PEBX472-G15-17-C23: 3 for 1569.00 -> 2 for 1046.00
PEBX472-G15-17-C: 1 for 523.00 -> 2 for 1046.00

--

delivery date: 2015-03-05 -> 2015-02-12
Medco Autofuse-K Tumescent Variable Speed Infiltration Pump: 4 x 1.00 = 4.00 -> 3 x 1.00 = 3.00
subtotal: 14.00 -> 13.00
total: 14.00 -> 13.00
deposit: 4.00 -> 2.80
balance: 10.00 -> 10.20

#### [About this exercise]
When the line with "delivery date: 2015-03-05 -> 2015-02-12" is reached in the data above, begin copying, and stop after the line with "balance: 10.00 -> 10.20"; copy each line exactly, both ends included.

#### [Your response]
delivery date: 2015-03-05 -> 2015-02-12
Medco Autofuse-K Tumescent Variable Speed Infiltration Pump: 4 x 1.00 = 4.00 -> 3 x 1.00 = 3.00
subtotal: 14.00 -> 13.00
total: 14.00 -> 13.00
deposit: 4.00 -> 2.80
balance: 10.00 -> 10.20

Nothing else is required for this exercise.